The University of Virginia and The Hartwell Foundation are expanding their long-standing relationship, with the announcement that the Foundation has selected Charlottesville as the site of its 2013 Annual Meeting of Biomedical Research.
The conference, Oct. 6-9, 2013, will be held at the Boar's Head Inn. "All currently funded Hartwell Investigators will come from across the nation to present their research," Thomas C. Skalak, U.Va. vice president for research said. "This is very exciting for our innovation ecosystem, because the Hartwell Investigators are among the most pioneering and creative biomedical researchers in the world. This networking event often leads to new collaborations and breakthroughs in children's health."
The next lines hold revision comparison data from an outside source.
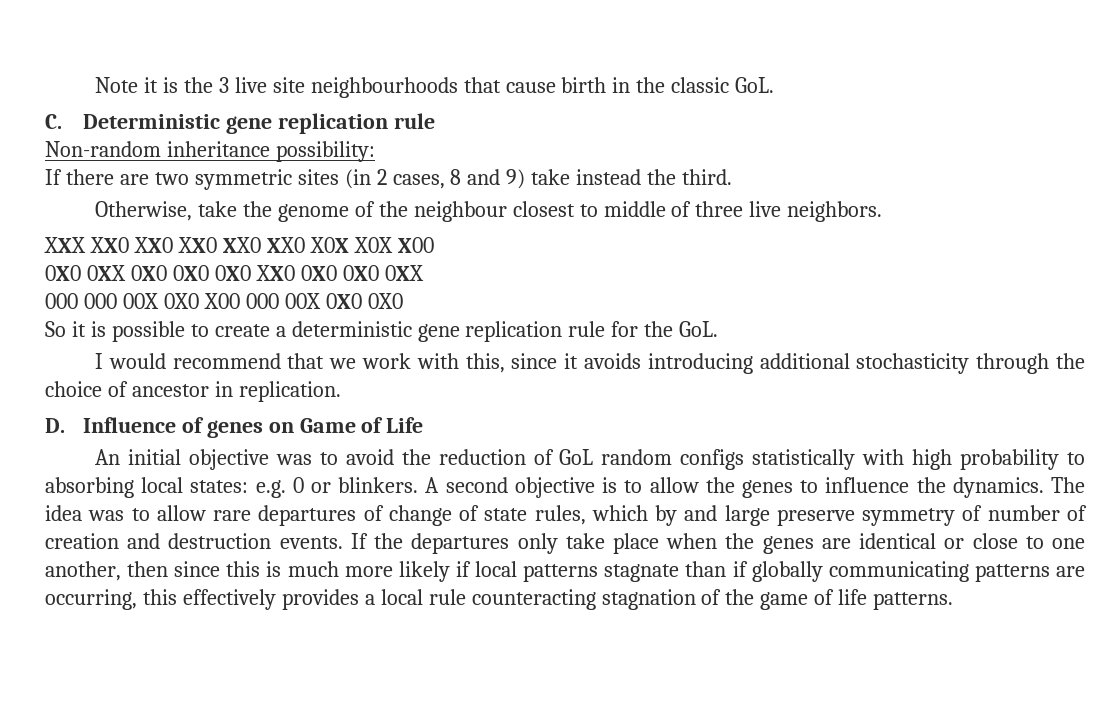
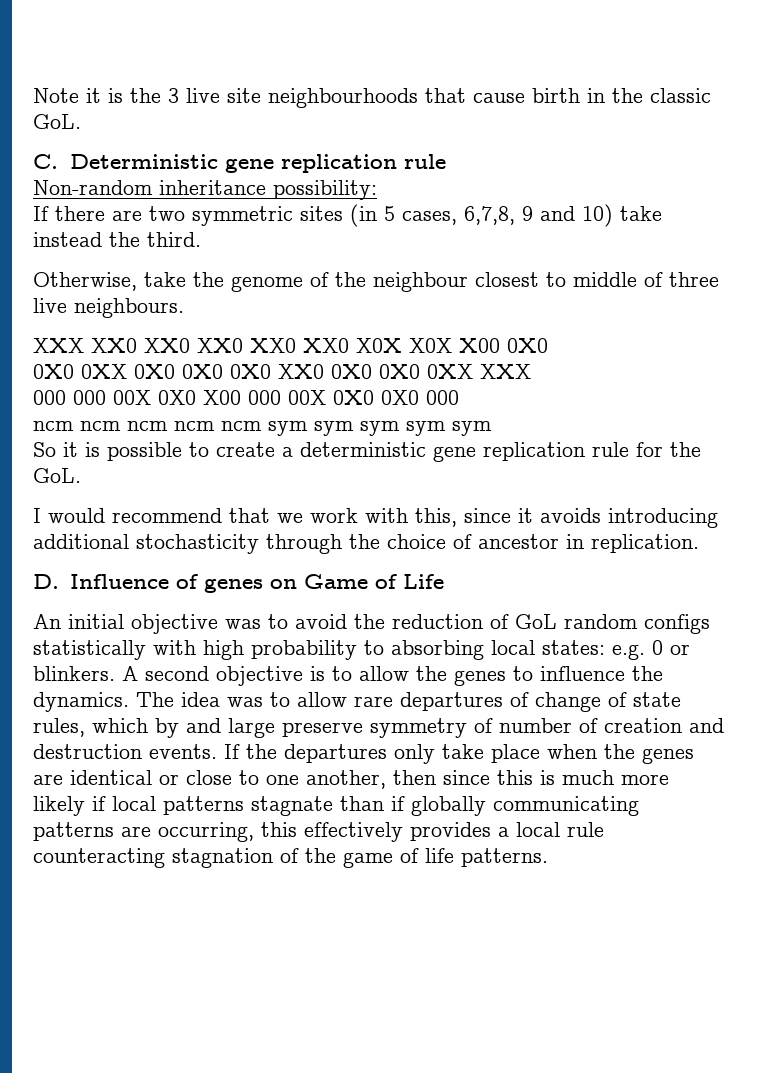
- If there are two symmetric sites (in 2 cases, 8 and 9) take instead the third.
+ If there are two symmetric sites (in 5 cases, 6,7,8, 9 and 10) take instead the third.
- Otherwise, take the genome of the neighbour closest to middle of three live neighbors.
+ Otherwise, take the genome of the neighbour closest to middle of three live neighbours.
- XXX XX0 XX0 XX0 XX0 XX0 X0X X0X X00
+ XXX XX0 XX0 XX0 XX0 XX0 X0X X0X X00 0X0
- 0X0 0XX 0X0 0X0 0X0 XX0 0X0 0X0 0XX
+ 0X0 0XX 0X0 0X0 0X0 XX0 0X0 0X0 0XX XXX
- 000 000 00X 0X0 X00 000 00X 0X0 0X0
+ 000 000 00X 0X0 X00 000 00X 0X0 0X0 000
+ ncm ncm ncm ncm ncm sym sym sym sym sym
"The Hartwell Foundation seeks to inspire innovation and achievement, which are values shared by the University of Virginia since the time of its originator, Thomas Jefferson," said Fred Dombrose, Foundation president. "We look forward to Hartwell Investigators meeting at such an appropriate location."
The Hartwell Foundation has also named U.Va. as a Top Ten Center for Biomedical Research and awarded 2011 Hartwell Individual Biomedical Research Awards to two U.Va. researchers. This year 12 individuals, representing nine institutions, were selected as Hartwell Investigators. U.Va. is among three institutions that received two awards.
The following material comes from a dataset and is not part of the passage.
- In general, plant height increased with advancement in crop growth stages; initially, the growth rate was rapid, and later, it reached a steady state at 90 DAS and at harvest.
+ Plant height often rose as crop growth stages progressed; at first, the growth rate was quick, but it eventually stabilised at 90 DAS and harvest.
The awards, which provide $100,000 in annual research support for three years to each Hartwell Investigator, went to biomedical/mechanical engineer Silvia Salinas Blemker of the School of Engineering and Applied Science and to biologist Christopher Deppmann in the College of Arts & Sciences. (Read more about their research and the awards here.)
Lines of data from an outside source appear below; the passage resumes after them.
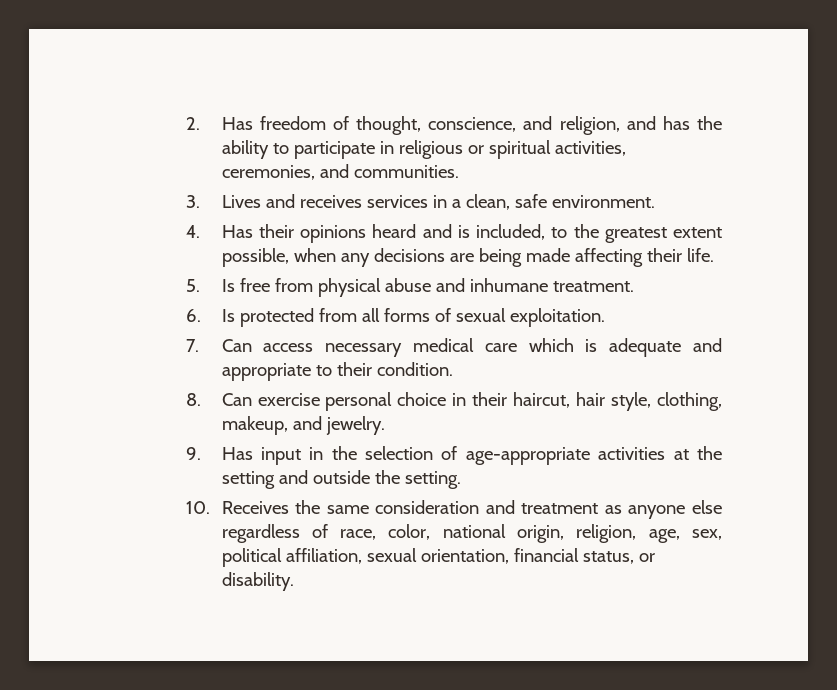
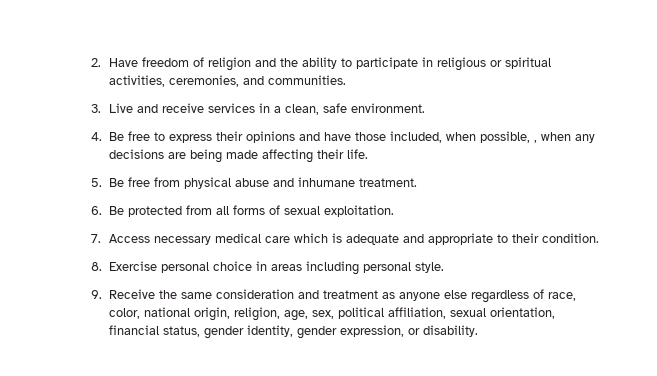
- 2. Has freedom of thought, conscience, and religion, and has the ability to participate in religious or spiritual activities, ceremonies, and communities.
+ 2. Have freedom of religion and the ability to participate in religious or spiritual activities, ceremonies, and communities.
- 3. Lives and receives services in a clean, safe environment.
+ 3. Live and receive services in a clean, safe environment.
- 4. Has their opinions heard and is included, to the greatest extent possible, when any decisions are being made affecting their life.
+ 4. Be free to express their opinions and have those included, when possible, , when any decisions are being made affecting their life.
- 5. Is free from physical abuse and inhumane treatment.
+ 5. Be free from physical abuse and inhumane treatment.
- 6. Is protected from all forms of sexual exploitation.
+ 6. Be protected from all forms of sexual exploitation.
- 7. Can access necessary medical care which is adequate and appropriate to their condition.
+ 7. Access necessary medical care which is adequate and appropriate to their condition.
- 8. Can exercise personal choice in their haircut, hair style, clothing, makeup, and jewelry.
- 9. Has input in the selection of age-appropriate activities at the setting and outside the setting.
- 10. Receives the same consideration and treatment as anyone else regardless of race, color, national origin, religion, age, sex, political affiliation, sexual orientation, financial status, or disability.
+ 8. Exercise personal choice in areas including personal style.
+ 9. Receive the same consideration and treatment as anyone else regardless of race, color, national origin, religion, age, sex, political affiliation, sexual orientation, financial status, gender identity, gender expression, or disability.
Since 2007, The Hartwell Foundation has awarded a total of $2 million to U.Va. researchers trying to solve children's health issues such as cleft palate; metabolic disorders and obesity; low-cost prevention and treatment of neonatal bowel disease; ventilator-associated pneumonia; and targeted delivery of chemotherapy in brain tumors.
Each year, The Hartwell Foundation announces its selection of the Top Ten Centers of Biomedical Research in the United States, inviting each center to hold an internal open competition to identify four faculty nominees based on early-stage, innovative and cutting-edge biomedical research that has not yet qualified for significant funding from outside sources. Top Ten research institutions that fully participate in The Hartwell Foundation nomination process also receive a Hartwell Biomedical Research Fellowship to fund one postdoctoral candidate of their choice for two years. U.Va. has been chosen among the Hartwell Top Ten and received fellowships every year since 2007.
U.Va. President Teresa A. Sullivan said U.Va. is grateful to be a partner with The Hartwell Foundation. "We continue to place a high priority on funding early-stage and innovative biomedical research, particularly when it may lead to advancements in children's health," she said.